What is needed is the run of lines from the one with "Catholic Malaysia Matrimony" through the close of the data, set down exactly.

THE DATA below:

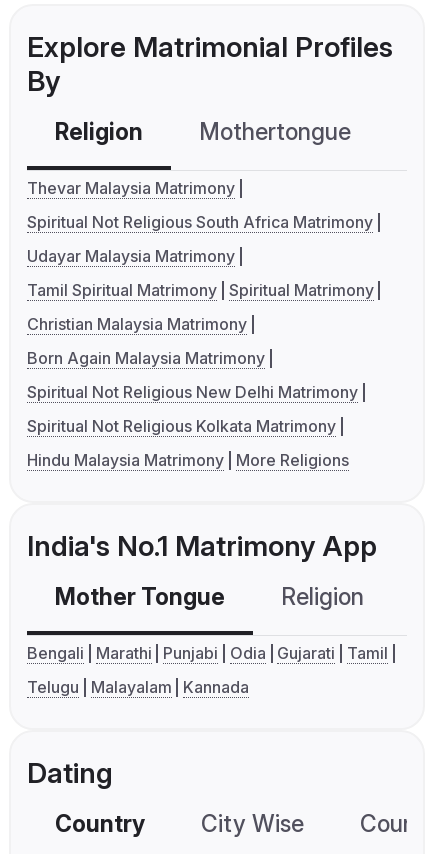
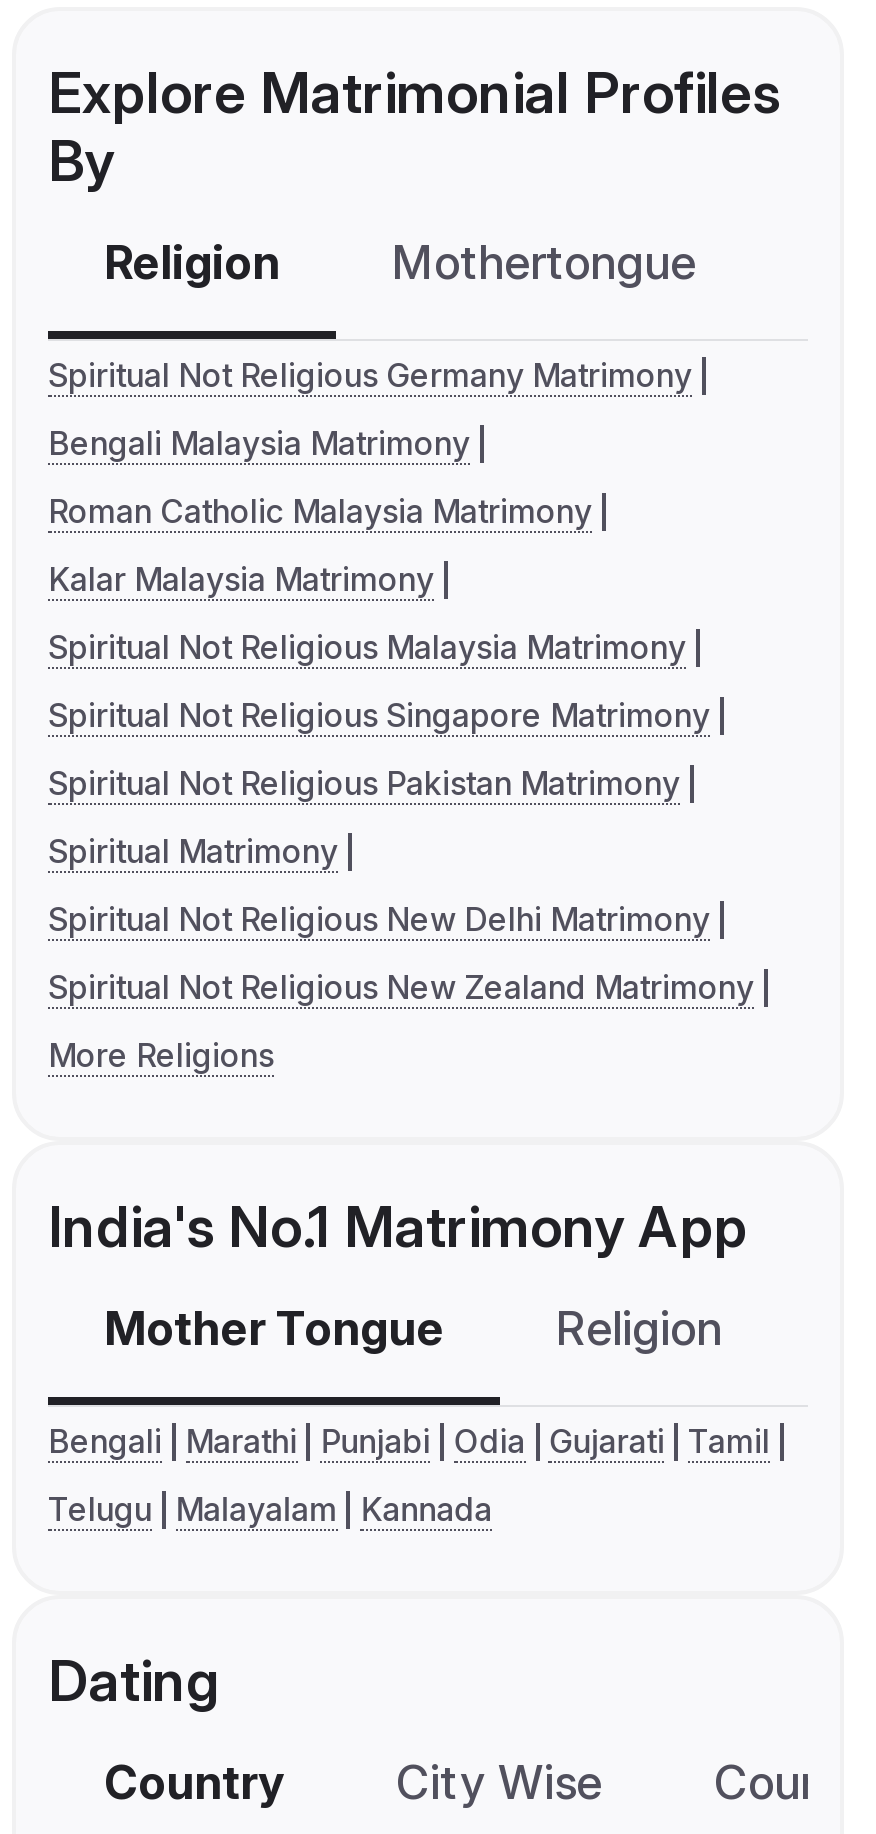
- Thevar Malaysia Matrimony
- Spiritual Not Religious South Africa Matrimony
- Udayar Malaysia Matrimony
- Tamil Spiritual Matrimony Spiritual Matrimony
- Christian Malaysia Matrimony
- Born Again Malaysia Matrimony
+ Spiritual Not Religious Germany Matrimony
+ Bengali Malaysia Matrimony
+ Roman Catholic Malaysia Matrimony
+ Kalar Malaysia Matrimony
+ Spiritual Not Religious Malaysia Matrimony
+ Spiritual Not Religious Singapore Matrimony
+ Spiritual Not Religious Pakistan Matrimony
+ Spiritual Matrimony

- Spiritual Not Religious Kolkata Matrimony
+ Spiritual Not Religious New Zealand Matrimony

- Hindu Malaysia Matrimony More Religions
+ More Religions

End of THE DATA.

> [WRITTEN ANSWER]
+ Roman Catholic Malaysia Matrimony
+ Kalar Malaysia Matrimony
+ Spiritual Not Religious Malaysia Matrimony
+ Spiritual Not Religious Singapore Matrimony
+ Spiritual Not Religious Pakistan Matrimony
+ Spiritual Matrimony

- Spiritual Not Religious Kolkata Matrimony
+ Spiritual Not Religious New Zealand Matrimony

- Hindu Malaysia Matrimony More Religions
+ More Religions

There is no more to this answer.